Together with the Montana Department of Labor & Industry (DLI), Governor Greg Gianforte today announced Montana is a national leader in employment growth in the construction sector, growing 12.3% between February 2020 and February 2022.


“A thriving construction sector is critical to Montana’s growing economy. That’s why we’ve prioritized investing in the trades and increasing apprenticeship opportunities to empower Montanans with in-demand skills,” Gov. Gianforte said. “We’ll continue this momentum so we can ramp up housing capacity, get fiber in the ground, and modernize Montana’s water and sewer infrastructure.”

Data released by the U.S. Bureau of Labor Statistics this month shows that 34,700 Montanans were employed in the construction sector in February, up from 30,900 in February of 2020. Over 80% of this growth has taken place since the governor’s first full month in office.


Montana’s rate of growth in construction-sector employment only trails Idaho’s, and comes as 18 states and the District of Columbia are still below their pre-pandemic construction employment levels.

“The strong growth in Montana’s construction sector highlights the success of the pro-job policies of the governor’s first year in office and reiterates the importance of apprenticeships, rapid retraining efforts, skills-based learning and Career and Technical Education,” Montana Commissioner of Labor & Industry Laurie Esau said. “Growing our construction workforce and helping employers meet their needs will continue to be a top priority for the future.”
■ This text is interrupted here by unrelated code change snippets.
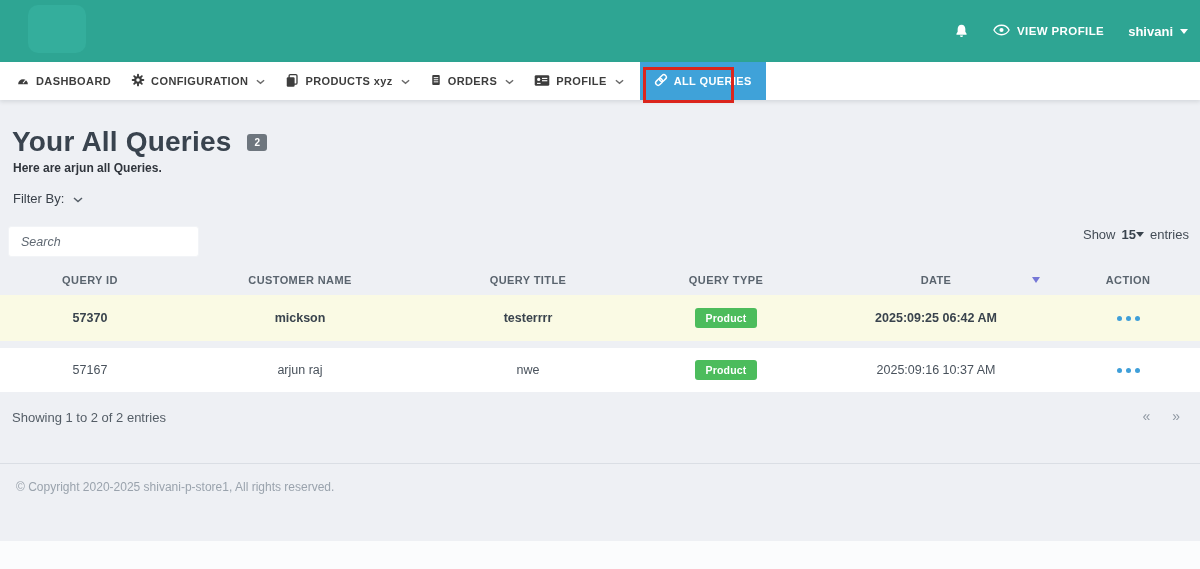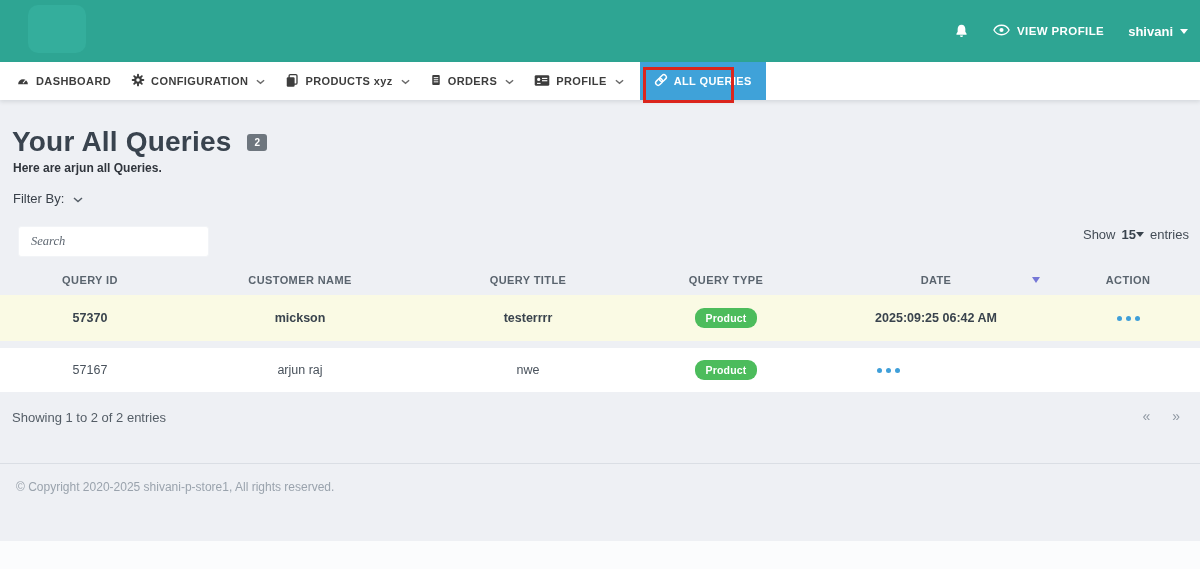"Search" .search-input { font-family: Liberation Serif, serif -> Liberation Sans, sans-serif; left: 18px -> 8px }
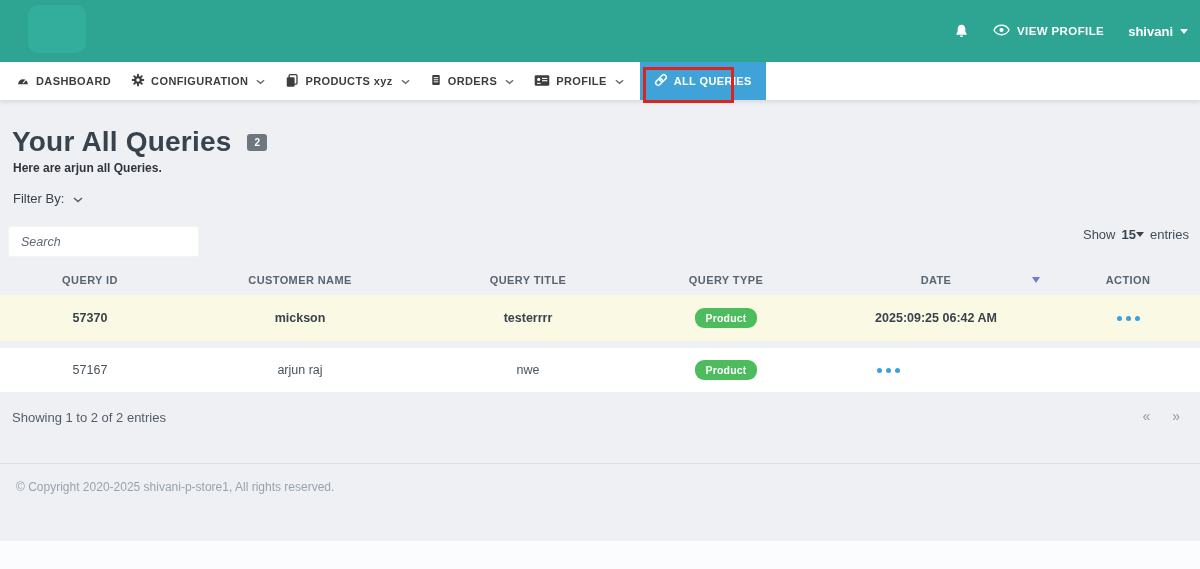"Product" .type-badge { border-radius: 9px -> 3px }
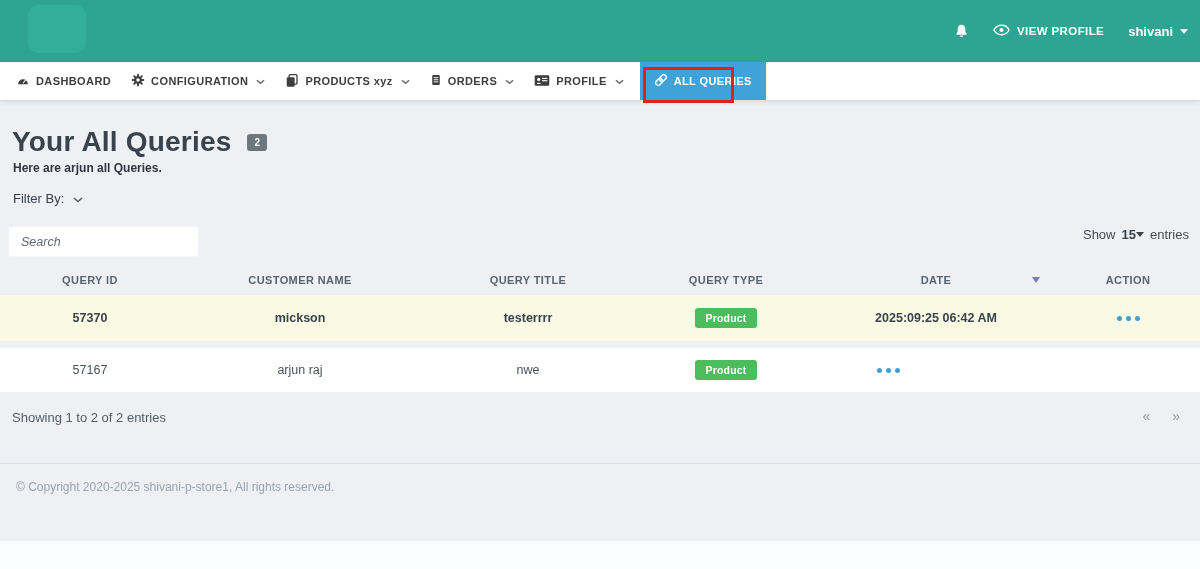"2025:09:16 10:37 AM" div.cell { html: none -> <div>2025:09:16 10:37 AM</div> }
Since taking office, Gov. Gianforte has prioritized workforce development in critical industries like construction, making targeted investments in trades education, rapid workforce retraining, Career and Technical Education, and apprenticeships. Working with DLI, the governor is also building public-private partnerships to close the skilled labor gap.

Montana’s statewide unemployment rate of 2.6% in February is an all-time low and the fifth-lowest in the nation.